== Work item ==
What lines in the entries below contain the word "absolute"? Copy all of them.

== Supplied material ==
◇ ◇ ◇ ◇ ◇
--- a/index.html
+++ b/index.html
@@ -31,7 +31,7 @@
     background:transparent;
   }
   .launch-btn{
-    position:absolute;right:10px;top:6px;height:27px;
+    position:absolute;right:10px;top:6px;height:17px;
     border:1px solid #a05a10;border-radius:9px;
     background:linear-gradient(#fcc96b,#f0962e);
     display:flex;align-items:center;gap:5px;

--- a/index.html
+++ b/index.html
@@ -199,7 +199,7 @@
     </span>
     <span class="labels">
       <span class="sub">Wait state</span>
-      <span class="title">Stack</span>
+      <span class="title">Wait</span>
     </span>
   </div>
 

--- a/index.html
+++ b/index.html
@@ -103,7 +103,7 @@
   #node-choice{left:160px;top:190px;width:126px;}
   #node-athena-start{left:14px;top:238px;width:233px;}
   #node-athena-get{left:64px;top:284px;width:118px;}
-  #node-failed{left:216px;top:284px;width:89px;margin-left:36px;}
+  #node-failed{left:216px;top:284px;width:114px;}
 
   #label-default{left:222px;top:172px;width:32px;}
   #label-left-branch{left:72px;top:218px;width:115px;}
◇ ◇ ◇ ◇ ◇
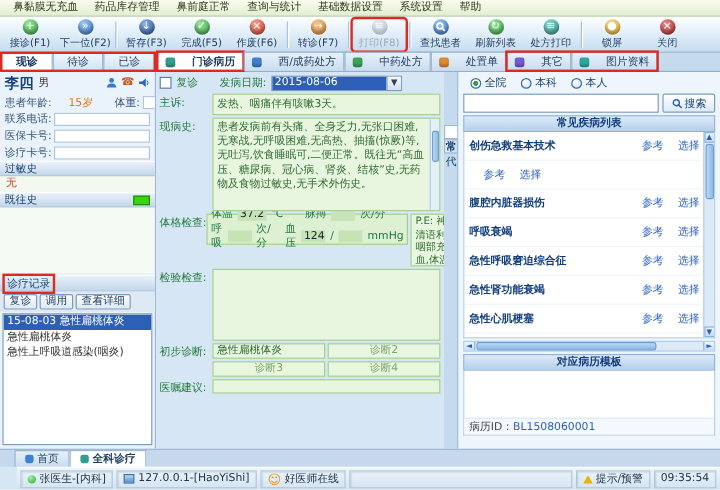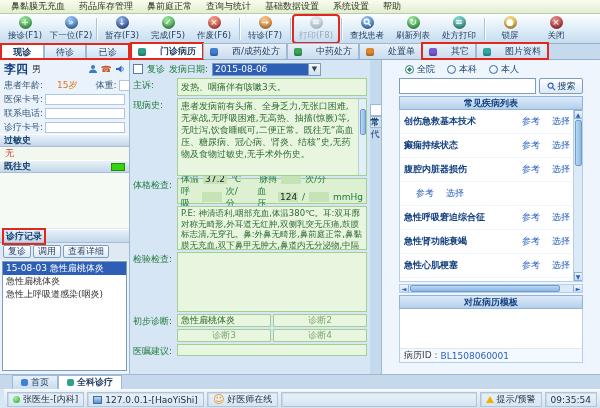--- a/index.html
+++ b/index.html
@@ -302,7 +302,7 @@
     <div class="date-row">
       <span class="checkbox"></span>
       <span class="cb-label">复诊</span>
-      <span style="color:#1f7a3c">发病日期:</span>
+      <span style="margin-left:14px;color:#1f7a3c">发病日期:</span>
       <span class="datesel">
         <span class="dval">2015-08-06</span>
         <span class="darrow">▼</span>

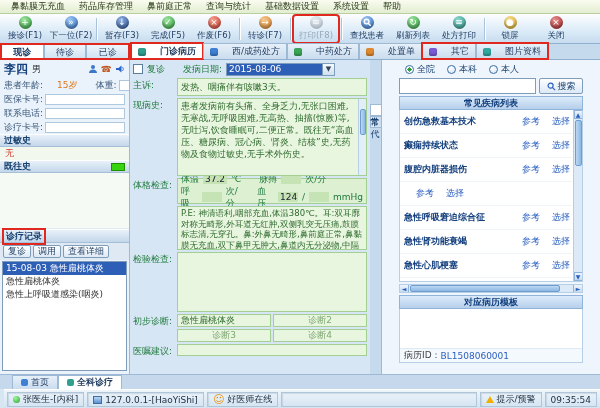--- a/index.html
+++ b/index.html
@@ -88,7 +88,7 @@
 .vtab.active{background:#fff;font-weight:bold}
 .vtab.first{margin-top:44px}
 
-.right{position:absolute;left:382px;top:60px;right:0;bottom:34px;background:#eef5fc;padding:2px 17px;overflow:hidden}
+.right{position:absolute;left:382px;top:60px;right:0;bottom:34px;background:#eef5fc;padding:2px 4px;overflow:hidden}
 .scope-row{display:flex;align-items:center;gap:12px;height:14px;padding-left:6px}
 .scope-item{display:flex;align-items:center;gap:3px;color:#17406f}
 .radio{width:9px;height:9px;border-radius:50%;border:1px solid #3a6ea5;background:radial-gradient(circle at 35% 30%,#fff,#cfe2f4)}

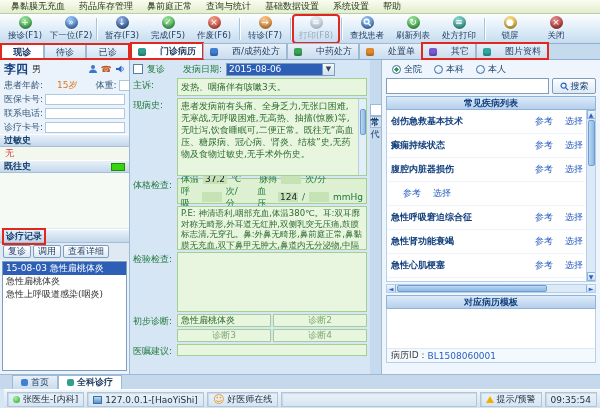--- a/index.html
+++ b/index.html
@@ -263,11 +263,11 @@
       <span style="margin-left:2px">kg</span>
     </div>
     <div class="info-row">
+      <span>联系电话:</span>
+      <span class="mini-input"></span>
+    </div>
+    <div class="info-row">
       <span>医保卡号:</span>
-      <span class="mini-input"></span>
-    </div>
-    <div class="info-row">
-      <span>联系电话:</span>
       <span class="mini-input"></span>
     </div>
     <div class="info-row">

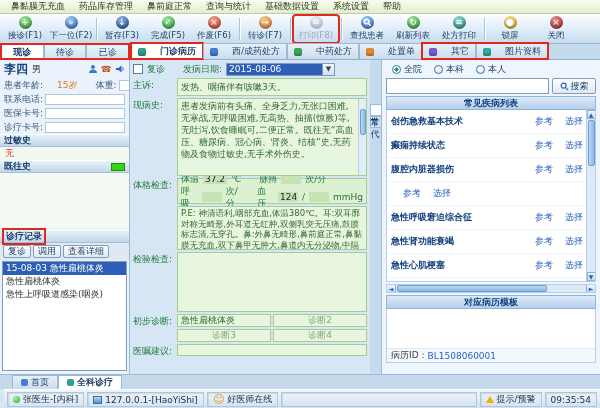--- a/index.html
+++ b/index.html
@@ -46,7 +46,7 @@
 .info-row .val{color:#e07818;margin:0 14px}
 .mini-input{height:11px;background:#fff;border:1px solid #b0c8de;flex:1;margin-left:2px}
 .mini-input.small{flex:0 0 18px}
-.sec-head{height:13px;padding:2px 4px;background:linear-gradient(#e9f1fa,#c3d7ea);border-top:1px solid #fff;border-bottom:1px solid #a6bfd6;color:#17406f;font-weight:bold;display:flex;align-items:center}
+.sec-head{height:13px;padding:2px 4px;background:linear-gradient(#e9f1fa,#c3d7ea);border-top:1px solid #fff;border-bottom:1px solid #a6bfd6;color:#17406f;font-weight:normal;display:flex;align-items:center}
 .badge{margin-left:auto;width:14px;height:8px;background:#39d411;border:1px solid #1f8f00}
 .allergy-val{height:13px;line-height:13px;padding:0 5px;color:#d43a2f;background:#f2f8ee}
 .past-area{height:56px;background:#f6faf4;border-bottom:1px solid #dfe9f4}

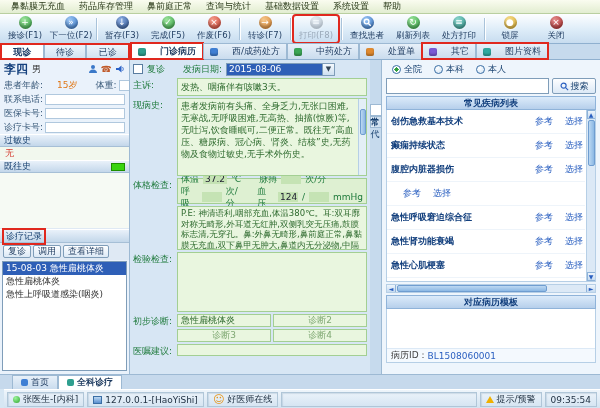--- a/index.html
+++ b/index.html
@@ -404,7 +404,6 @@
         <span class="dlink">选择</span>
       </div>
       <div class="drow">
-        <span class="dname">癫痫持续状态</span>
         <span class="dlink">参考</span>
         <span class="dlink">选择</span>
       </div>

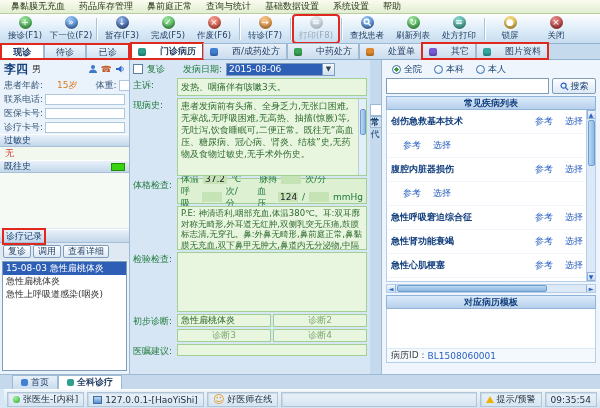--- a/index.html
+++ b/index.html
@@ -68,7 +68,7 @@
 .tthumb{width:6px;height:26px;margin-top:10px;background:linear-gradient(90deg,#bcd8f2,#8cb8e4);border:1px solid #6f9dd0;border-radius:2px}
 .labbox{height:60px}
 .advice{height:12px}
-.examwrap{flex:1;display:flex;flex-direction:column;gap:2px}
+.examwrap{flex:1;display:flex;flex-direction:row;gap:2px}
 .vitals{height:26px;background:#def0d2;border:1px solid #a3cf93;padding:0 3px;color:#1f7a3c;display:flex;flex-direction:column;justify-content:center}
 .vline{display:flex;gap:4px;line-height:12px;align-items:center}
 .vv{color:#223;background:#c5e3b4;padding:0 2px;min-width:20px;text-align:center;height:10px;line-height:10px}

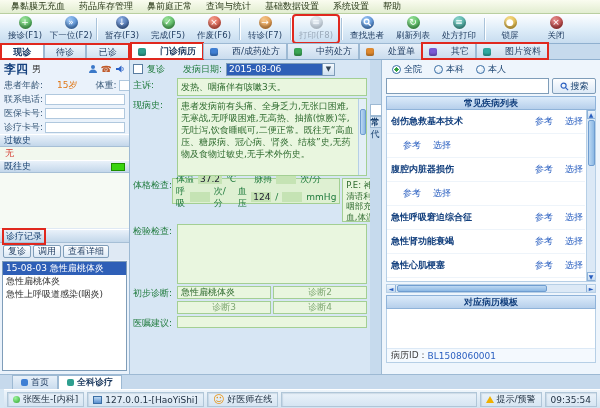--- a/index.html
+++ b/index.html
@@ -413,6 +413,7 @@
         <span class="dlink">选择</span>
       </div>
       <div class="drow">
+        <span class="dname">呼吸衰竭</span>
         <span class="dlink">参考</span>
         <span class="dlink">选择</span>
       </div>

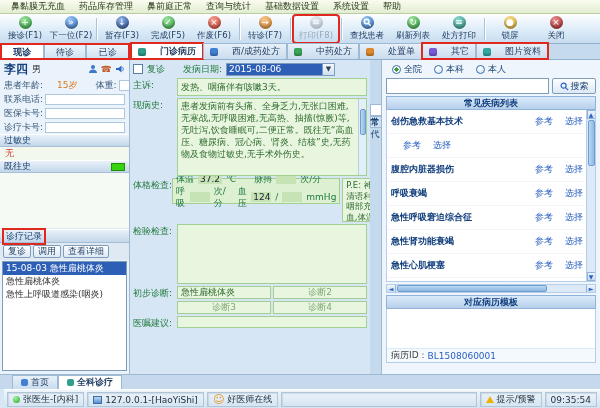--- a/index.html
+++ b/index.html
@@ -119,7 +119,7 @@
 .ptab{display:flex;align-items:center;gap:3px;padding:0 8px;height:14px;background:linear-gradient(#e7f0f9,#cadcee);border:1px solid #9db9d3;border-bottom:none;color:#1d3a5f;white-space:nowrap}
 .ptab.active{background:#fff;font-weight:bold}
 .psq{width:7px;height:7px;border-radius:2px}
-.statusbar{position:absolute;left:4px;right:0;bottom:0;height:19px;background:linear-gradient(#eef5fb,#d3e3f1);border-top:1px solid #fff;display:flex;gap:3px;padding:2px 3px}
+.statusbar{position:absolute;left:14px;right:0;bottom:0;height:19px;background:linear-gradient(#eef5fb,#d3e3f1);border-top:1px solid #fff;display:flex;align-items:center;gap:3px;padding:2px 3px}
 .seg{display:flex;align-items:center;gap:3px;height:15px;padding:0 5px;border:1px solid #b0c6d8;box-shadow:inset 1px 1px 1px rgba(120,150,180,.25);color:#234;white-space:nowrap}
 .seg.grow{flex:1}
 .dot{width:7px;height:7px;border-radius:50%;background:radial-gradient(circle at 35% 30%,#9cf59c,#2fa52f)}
◇ ◇ ◇ ◇ ◇
== Expected output ==
-    position:absolute;right:10px;top:6px;height:27px;
+    position:absolute;right:10px;top:6px;height:17px;
-.right{position:absolute;left:382px;top:60px;right:0;bottom:34px;background:#eef5fc;padding:2px 17px;overflow:hidden}
+.right{position:absolute;left:382px;top:60px;right:0;bottom:34px;background:#eef5fc;padding:2px 4px;overflow:hidden}
-.statusbar{position:absolute;left:4px;right:0;bottom:0;height:19px;background:linear-gradient(#eef5fb,#d3e3f1);border-top:1px solid #fff;display:flex;gap:3px;padding:2px 3px}
+.statusbar{position:absolute;left:14px;right:0;bottom:0;height:19px;background:linear-gradient(#eef5fb,#d3e3f1);border-top:1px solid #fff;display:flex;align-items:center;gap:3px;padding:2px 3px}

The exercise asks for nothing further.